Stanford UP has a well-deserved reputation for being one of the top handful of academic in several fields, including my own fields of law and political economy. Among my favorite significant Stanford UP books are Martin Redish's Judicial Independence and the American Constitution and Terry Anderson and Peter Hill's The Not So Wild, Wild West: Property Rights on the Frontier. The latter book reshapes our understanding of both the "Wild West" (showing it was a lot more orderly than its image suggests) and the creation of property rights (which is far less dependent on government than usually thought). We need more works like these, not fewer.
Admittedly, I am not a completely disinterested observer. My first book as a law professor, Democracy and Political Ignorance: Why Smaller Government is Smarter, was published by Stanford UP in 2013, and has since been widely reviewed, published in a revised second edition, and translated into Italian and Japanese. Stanford took a risk on an ambitious proposal by an academic with little track record for writing books. Importantly, they also agreed to set a relatively low price for the book (going against the standard practice of many other academic publishers), which made it accessible to buyers other than libraries and academics with substantial expense accounts.
Thanks in part to the pricing decision, Democracy and Political Ignorance sold thousands of copies and attracted attention in media outlets around the world. It's an example of SUP's willingness to proceed with projects that might otherwise have been overlooked. It is also, of course, an example of their laudable willingness to publish books that advocate positions at odds with prevailing political opinion in the academic world, and among most of the Press's own editorial staff. Anderson and Hill's excellent book, mentioned above, is another example of SUP's commitment to ideological diversity.
While my SUP book had the good fortune to turn a profit, many worthwhile academic books, however, are unlikely to be profitable in the same way. Their audiences may be unavoidably limited to experts in the relevant field.
I should add, also, that SUP's editorial and production work on my book—led by law and anthropology editor Michelle Lipinski—was exemplary. Since 2013, I have had the opportunity to work with several other leading academic publishers, and I know whereof I speak on this point. I have heard similar praise from other SUP authors.

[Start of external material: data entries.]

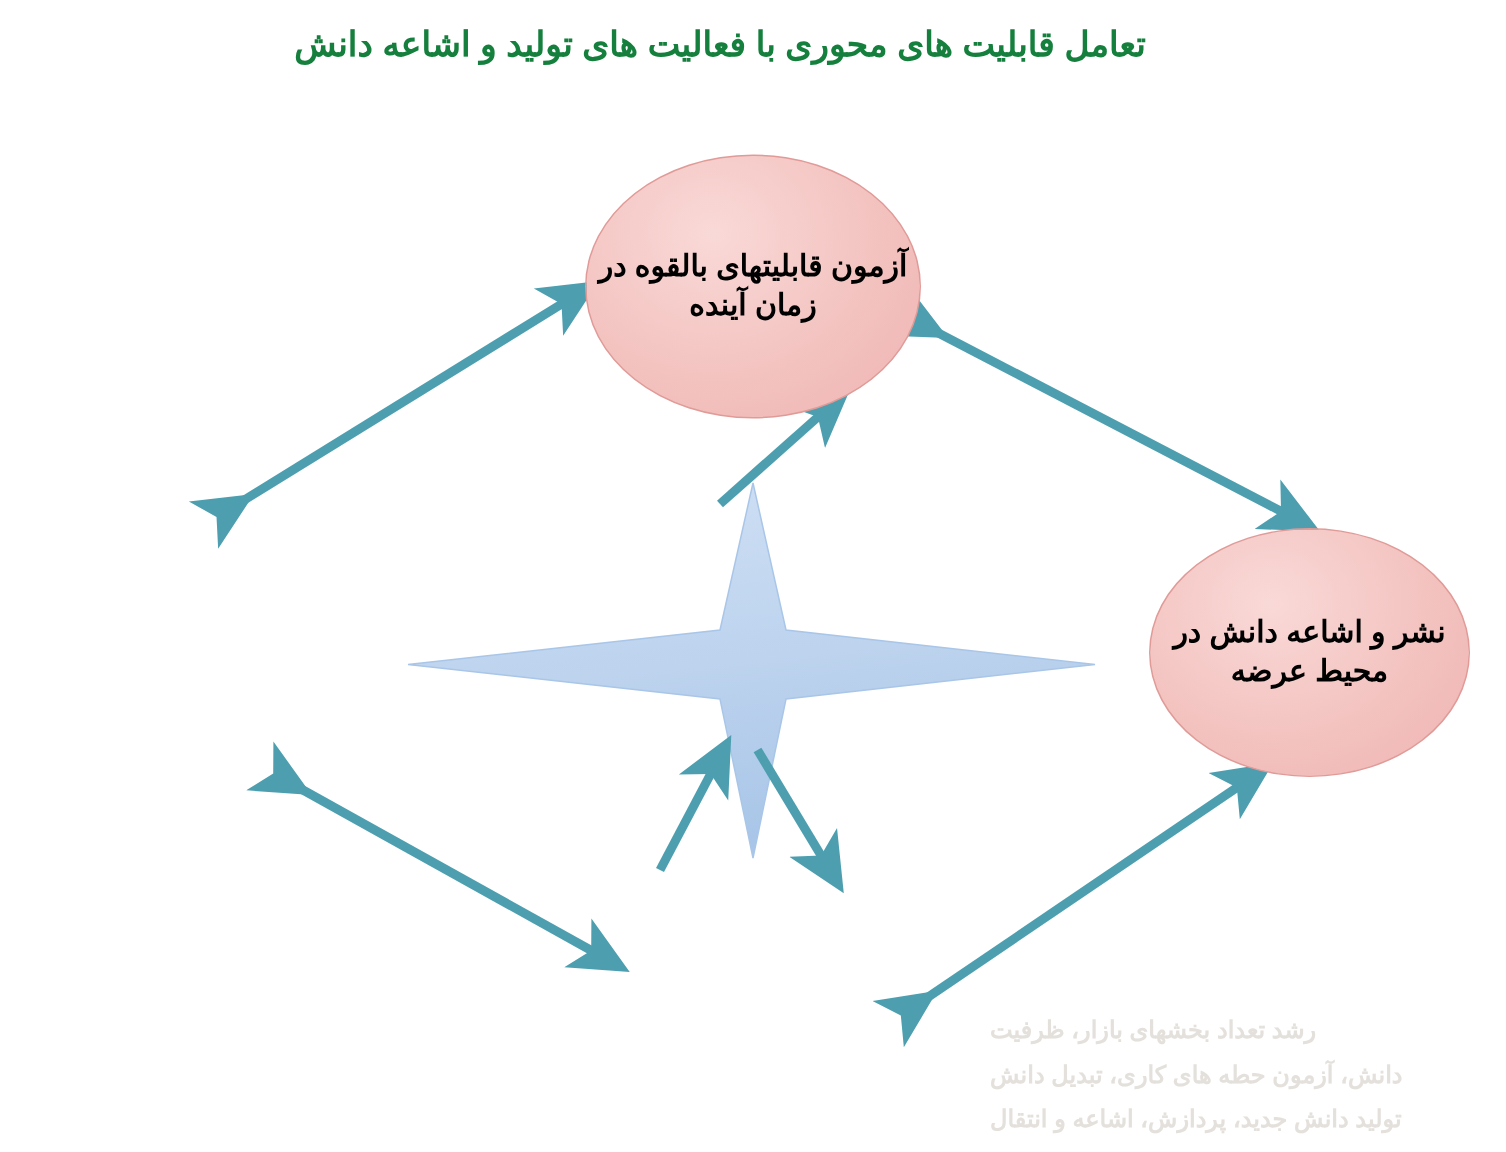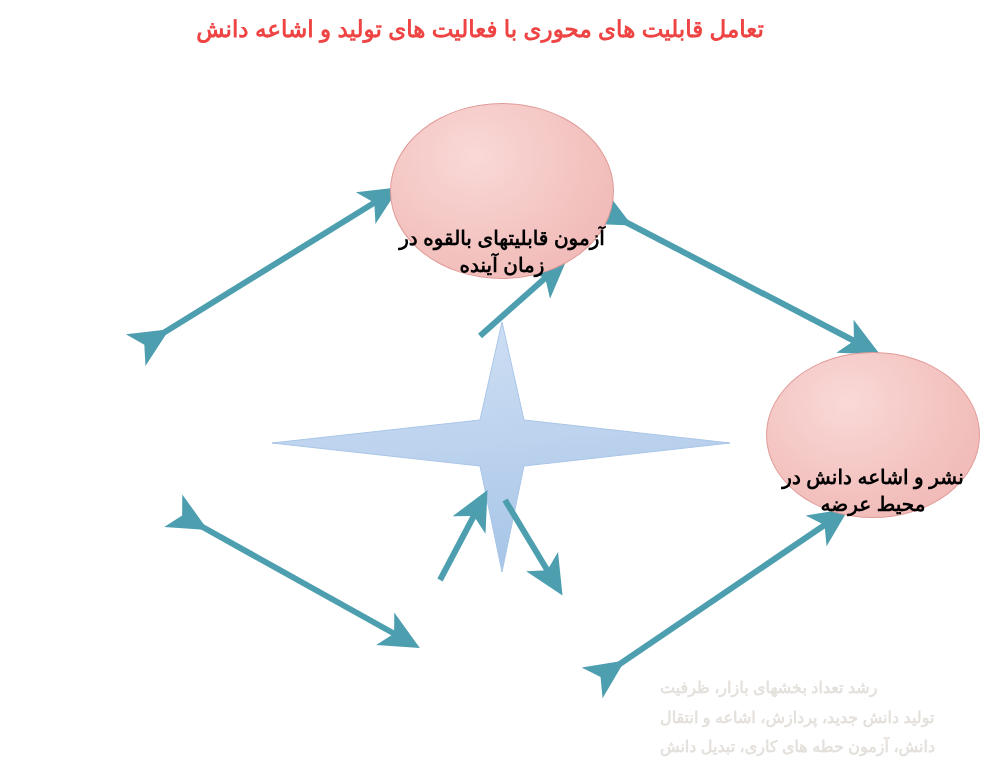"تعامل قابلیت های محوری با" .title { color: #ef4444 -> #15803d }
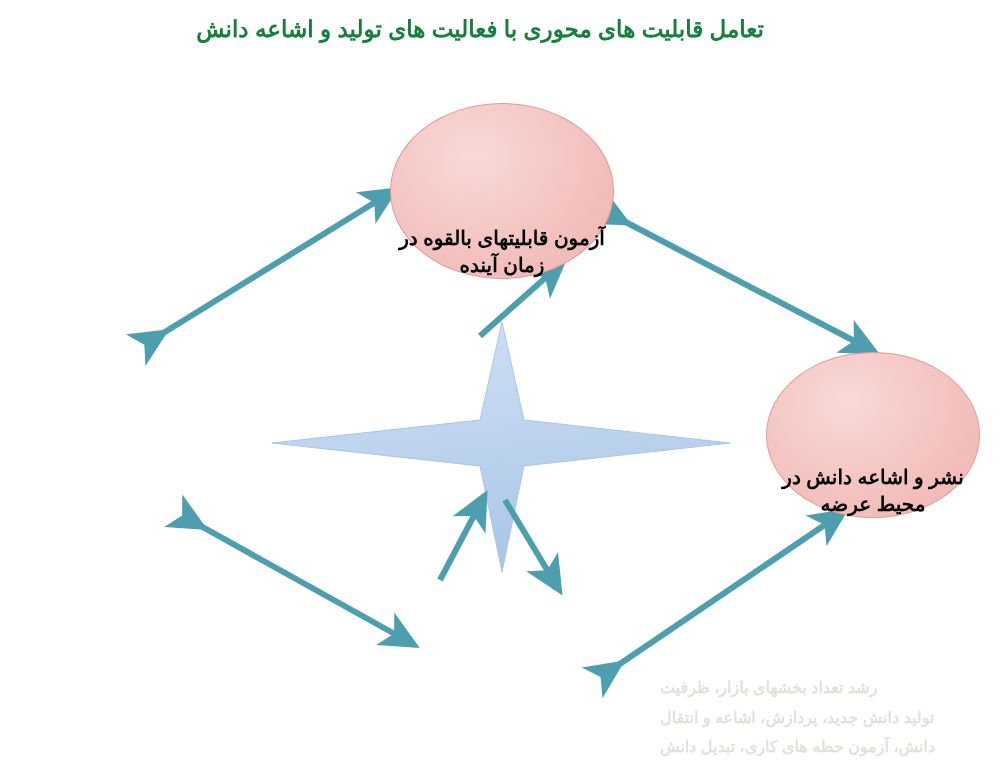"آزمون قابلیتهای بالقوه در زمان" .node { align-items: flex-end -> center }
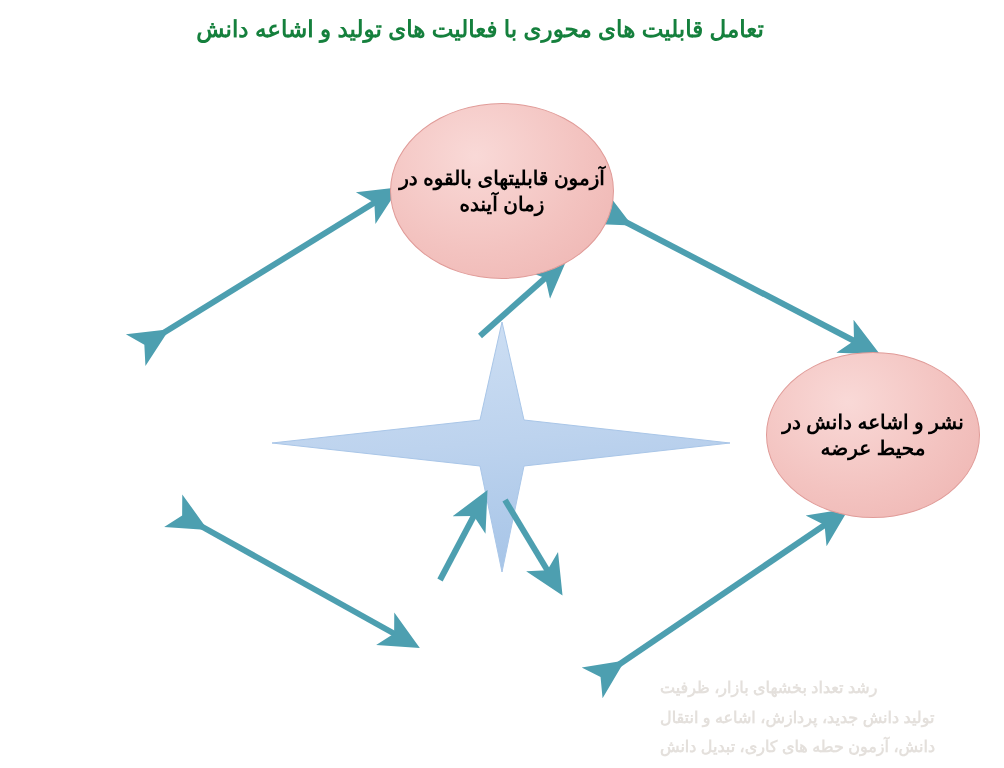"تولید دانش جدید، پردازش، اشاعه" div { order: before "دانش، آزمون حطه های کاری،" -> after "دانش، آزمون حطه های کاری،" }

Stanford is a private organization and has the right to set spending priorities as it wishes. Reasonable people can disagree about the value of some of SUP's specific expenditures and publication decisions. But largely gutting Stanford University Press would be a major mistake.
UPDATE: This update is a brief response to objections that my critique of Stanford's decision is somehow inconsistent with libertarianism, because it criticizes the decisions of a private institution and urges it to continue funding a money-losing enterprise. Nothing nothing in libertarianism forecloses arguments in favor of continuing (or even expanding) a nonprofit enterprise that does not make money—especially if making a profit is not the point of the enterprise in the first place. For reasons noted in the post, academic publishers rarely make a profit, which is why most are organized as nonprofit institutions in the first place.
Libertarianism is a political theory that favors voluntary cooperation over state coercion, not a theory which holds that the only worthwhile enterprises are those that make a profit. Still less is it a theory which holds that private institutions never make mistakes when they decide to curtail some activity of theirs. Such mistakes are, in fact, especially likely in the nonprofit world, where the value of output is harder to measure. I am not arguing that the government should force Stanford to change its policy, or that Stanford UP should be bailed out with state or federal funds; merely that the University should voluntarily reconsider its position.